LightSail loses contact with Earth

Chuck Bednar for redOrbit.com – @BednarChuck

A computer problem during the test flight of the Planetary Society’s LightSail spacecraft has left the prototype satellite unable to communicate with mission control, preventing (at least for now) the scheduled deployment of its solar sails to ensure that they work as planned.

What went wrong? According to Engadget and Popular Science, LightSail’s hardware launched with an older version of its Linux-based operating system, and as it turns out, this version of the OS shipped with a major glitch. It was to transmit a series of data packets back to Earth, sending detailed information about its position and other relevant data.

After the first two days, however, the transmissions went silent. The Planetary Society believes that with each packet it sent, it created a file too big for the software to handle, causing the OS to crash. Specifically, once its file reached 32 megabytes in size, the flight system locked up. While the issue was fixed in later versions of the OS, it persists on LightSail’s system.

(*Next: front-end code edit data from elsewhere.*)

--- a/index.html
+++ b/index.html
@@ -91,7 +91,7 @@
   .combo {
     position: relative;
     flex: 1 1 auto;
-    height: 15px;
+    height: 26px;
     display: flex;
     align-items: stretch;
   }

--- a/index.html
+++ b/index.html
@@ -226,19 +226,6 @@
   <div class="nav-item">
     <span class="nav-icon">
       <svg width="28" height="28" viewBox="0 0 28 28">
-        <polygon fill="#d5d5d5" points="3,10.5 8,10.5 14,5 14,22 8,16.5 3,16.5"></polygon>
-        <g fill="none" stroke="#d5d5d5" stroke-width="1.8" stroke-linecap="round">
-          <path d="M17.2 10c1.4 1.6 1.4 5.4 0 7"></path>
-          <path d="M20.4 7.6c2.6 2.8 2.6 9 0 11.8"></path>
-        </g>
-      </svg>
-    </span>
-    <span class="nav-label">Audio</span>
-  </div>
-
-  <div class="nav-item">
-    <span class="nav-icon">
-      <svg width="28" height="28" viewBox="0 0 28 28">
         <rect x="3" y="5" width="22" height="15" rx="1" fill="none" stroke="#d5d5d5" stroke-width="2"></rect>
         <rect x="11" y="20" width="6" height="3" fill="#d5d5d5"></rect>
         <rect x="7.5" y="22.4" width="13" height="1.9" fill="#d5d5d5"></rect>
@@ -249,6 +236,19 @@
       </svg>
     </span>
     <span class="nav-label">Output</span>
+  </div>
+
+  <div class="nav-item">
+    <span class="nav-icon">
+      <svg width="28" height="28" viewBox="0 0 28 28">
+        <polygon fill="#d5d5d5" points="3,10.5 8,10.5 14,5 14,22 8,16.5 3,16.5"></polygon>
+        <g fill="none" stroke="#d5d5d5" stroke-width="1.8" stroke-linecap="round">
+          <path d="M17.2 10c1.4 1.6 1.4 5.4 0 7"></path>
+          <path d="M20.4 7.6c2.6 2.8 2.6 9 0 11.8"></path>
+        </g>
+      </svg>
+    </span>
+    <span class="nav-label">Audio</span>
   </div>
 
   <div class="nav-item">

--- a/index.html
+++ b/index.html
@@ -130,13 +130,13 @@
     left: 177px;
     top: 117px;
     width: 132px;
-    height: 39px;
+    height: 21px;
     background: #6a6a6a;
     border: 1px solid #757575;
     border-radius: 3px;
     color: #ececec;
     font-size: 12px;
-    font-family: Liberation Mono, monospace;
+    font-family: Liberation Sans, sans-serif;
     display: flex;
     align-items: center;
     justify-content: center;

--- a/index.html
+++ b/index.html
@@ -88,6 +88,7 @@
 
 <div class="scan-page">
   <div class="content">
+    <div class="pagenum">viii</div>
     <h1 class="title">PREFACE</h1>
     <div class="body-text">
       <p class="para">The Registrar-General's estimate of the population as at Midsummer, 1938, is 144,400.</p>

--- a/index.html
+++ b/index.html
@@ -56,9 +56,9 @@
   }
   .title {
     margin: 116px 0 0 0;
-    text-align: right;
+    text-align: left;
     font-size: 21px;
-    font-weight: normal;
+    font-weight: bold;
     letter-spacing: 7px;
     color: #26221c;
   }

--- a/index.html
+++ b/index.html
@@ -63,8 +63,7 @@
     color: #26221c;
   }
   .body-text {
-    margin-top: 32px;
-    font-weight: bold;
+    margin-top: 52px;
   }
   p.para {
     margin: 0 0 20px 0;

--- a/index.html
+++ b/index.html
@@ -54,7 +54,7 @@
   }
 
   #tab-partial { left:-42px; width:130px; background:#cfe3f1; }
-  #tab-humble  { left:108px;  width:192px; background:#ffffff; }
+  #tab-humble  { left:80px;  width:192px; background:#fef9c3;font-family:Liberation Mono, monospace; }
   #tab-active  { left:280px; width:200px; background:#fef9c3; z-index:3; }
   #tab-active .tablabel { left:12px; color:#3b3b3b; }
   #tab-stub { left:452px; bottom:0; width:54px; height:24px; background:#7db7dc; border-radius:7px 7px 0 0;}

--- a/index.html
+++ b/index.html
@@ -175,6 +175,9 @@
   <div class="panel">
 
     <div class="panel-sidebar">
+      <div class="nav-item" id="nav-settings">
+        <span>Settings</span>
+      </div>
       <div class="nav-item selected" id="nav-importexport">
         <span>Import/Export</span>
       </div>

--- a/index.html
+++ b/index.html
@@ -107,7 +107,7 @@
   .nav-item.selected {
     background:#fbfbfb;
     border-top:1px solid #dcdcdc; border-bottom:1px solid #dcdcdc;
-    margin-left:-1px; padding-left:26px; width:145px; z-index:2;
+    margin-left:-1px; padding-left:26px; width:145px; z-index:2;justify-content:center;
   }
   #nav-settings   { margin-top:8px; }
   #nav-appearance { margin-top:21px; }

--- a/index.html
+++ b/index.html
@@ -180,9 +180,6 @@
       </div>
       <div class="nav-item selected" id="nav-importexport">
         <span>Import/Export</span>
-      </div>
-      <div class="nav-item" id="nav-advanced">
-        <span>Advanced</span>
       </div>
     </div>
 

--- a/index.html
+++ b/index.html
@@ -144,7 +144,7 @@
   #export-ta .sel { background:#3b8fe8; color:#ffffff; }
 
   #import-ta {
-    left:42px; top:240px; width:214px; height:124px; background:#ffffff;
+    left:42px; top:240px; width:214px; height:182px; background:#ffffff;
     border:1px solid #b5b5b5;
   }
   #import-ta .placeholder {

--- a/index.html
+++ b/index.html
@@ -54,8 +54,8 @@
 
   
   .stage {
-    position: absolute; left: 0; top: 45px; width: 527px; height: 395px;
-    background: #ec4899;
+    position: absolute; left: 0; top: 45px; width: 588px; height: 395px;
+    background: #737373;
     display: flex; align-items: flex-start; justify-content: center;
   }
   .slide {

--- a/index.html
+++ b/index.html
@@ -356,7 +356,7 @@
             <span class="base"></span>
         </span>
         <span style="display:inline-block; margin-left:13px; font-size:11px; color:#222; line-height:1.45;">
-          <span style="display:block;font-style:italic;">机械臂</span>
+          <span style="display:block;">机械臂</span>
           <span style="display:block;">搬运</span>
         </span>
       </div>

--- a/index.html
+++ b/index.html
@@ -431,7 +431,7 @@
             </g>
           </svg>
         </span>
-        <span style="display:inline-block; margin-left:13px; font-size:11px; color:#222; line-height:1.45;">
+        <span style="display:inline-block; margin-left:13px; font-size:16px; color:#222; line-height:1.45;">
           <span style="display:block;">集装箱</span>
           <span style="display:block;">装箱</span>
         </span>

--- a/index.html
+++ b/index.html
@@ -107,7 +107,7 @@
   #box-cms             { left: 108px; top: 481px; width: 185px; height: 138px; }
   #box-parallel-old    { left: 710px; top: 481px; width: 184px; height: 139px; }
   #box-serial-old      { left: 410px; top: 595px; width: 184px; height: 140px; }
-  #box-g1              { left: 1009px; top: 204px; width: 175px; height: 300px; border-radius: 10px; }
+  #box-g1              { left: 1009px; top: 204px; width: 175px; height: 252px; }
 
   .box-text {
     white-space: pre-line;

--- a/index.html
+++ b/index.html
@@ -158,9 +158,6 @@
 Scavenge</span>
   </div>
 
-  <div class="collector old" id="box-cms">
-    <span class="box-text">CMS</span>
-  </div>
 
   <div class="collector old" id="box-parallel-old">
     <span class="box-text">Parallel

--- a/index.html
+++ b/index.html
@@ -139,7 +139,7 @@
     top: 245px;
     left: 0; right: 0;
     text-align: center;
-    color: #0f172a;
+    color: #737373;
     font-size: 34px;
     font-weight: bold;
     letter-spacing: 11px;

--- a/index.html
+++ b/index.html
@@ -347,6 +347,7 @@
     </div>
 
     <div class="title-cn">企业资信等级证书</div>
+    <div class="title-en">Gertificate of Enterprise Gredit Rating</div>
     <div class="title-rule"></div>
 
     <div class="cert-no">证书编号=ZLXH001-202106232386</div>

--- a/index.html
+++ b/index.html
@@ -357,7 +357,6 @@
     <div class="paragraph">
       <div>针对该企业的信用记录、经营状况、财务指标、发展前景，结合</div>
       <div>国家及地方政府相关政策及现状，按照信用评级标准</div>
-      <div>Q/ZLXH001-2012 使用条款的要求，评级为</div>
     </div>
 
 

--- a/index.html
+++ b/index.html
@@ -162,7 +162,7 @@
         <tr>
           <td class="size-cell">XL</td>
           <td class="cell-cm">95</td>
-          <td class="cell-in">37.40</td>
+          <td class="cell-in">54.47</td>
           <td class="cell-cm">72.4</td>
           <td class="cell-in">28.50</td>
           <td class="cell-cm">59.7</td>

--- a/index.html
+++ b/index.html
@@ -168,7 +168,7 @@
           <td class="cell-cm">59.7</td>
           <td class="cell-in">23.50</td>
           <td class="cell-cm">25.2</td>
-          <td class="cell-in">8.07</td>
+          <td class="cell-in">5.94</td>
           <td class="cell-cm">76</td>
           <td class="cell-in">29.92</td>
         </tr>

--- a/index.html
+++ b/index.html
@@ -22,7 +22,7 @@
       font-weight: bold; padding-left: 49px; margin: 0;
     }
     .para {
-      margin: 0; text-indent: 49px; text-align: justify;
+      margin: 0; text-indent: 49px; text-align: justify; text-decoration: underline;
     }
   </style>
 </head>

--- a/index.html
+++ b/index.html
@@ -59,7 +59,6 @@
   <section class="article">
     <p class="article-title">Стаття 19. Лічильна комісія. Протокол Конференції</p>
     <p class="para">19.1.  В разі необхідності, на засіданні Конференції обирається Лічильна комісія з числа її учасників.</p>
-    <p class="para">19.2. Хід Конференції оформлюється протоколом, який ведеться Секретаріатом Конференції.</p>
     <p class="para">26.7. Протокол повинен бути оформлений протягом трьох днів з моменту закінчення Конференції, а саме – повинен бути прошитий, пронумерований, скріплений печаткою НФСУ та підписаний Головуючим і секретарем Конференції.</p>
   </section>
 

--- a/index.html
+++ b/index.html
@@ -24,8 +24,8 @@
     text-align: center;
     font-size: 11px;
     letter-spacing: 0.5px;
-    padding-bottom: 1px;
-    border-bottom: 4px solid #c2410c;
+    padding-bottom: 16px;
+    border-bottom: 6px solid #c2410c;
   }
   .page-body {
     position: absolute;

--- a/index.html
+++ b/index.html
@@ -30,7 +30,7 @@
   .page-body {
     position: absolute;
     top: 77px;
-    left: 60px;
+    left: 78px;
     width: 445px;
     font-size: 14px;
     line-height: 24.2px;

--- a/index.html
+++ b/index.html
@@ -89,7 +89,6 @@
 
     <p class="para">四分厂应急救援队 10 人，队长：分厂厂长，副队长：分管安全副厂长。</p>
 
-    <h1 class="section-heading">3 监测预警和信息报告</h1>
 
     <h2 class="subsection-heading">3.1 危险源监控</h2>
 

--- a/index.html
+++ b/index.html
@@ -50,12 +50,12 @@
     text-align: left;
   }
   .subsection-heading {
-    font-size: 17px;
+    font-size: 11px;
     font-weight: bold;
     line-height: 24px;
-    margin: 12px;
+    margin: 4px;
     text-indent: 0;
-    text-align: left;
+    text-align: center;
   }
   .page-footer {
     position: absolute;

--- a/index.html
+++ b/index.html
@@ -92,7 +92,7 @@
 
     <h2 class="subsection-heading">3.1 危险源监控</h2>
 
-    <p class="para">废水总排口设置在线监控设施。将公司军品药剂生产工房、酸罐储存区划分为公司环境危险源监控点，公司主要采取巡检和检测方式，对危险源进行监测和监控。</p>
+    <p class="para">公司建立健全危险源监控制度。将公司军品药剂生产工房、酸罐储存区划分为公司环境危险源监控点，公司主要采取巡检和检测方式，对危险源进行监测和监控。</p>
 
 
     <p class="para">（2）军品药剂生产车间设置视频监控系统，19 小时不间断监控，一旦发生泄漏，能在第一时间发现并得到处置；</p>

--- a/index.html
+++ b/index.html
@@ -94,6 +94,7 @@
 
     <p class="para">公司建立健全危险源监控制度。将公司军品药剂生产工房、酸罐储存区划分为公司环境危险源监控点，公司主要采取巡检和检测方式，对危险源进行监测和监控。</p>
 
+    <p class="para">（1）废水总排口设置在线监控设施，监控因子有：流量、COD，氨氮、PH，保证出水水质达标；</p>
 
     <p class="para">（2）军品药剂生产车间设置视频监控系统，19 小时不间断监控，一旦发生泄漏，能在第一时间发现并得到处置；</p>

Fixing the likely frozen LightSail

For the time being, the Planetary Society has put the spacecraft’s primary mission on hold so that they can deal with the software issue. They believe that the system is frozen, and while the flight control team has been attempting to send commands to LightSail in order to get it to reboot, thus far their attempts have been to no avail.

“The team is looking into other possible ways to reboot the system, but there’s also the chance that charged particles in space may strike an electrical component of the system and zap it awake (no, seriously),” Popular Science said. “If that happens, the Planetary Society won’t waste any time and will deploy the solar sail immediately, lest the software freeze again.”

In a blog entry posted earlier this week, the Planetary Society said that personnel at both the Cal Poly San Luis Obispo and Georgia Tech ground stations would continue to be on the lookout for the probe as it passed by. The Cal Poly team would be automating the reboot command so that it would be sent to Light Sail on every few ground station passes, with the hope that one of the commands would find its way to the spacecraft and fix the issue.

Mission control personnel are also reportedly evaluating a series of fixes that could allow them to work around software vulnerability, if and when contact is reestablished. One, they explained, is a Linux file redirect that would send the contents of the problematic file to a null location – “a sort-of software black hole,” they explained. Early tests using this technique have been called “promising,” the organization said.